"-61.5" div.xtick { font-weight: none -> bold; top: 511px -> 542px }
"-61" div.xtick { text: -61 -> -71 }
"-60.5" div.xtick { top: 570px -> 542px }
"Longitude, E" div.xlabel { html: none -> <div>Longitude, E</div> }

...

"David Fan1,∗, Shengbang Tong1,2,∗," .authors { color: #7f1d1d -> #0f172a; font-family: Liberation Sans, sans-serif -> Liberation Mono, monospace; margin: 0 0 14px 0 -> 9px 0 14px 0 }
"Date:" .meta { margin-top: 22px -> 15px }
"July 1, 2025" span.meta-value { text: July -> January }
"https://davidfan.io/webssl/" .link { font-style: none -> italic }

Work item ::
Quote the data above from the line containing "font-weight: none ->" to the line containing "html: none ->", inclusive, and stop.

Result for this exercise ::
"-61.5" div.xtick { font-weight: none -> bold; top: 511px -> 542px }
"-61" div.xtick { text: -61 -> -71 }
"-60.5" div.xtick { top: 570px -> 542px }
"Longitude, E" div.xlabel { html: none -> <div>Longitude, E</div> }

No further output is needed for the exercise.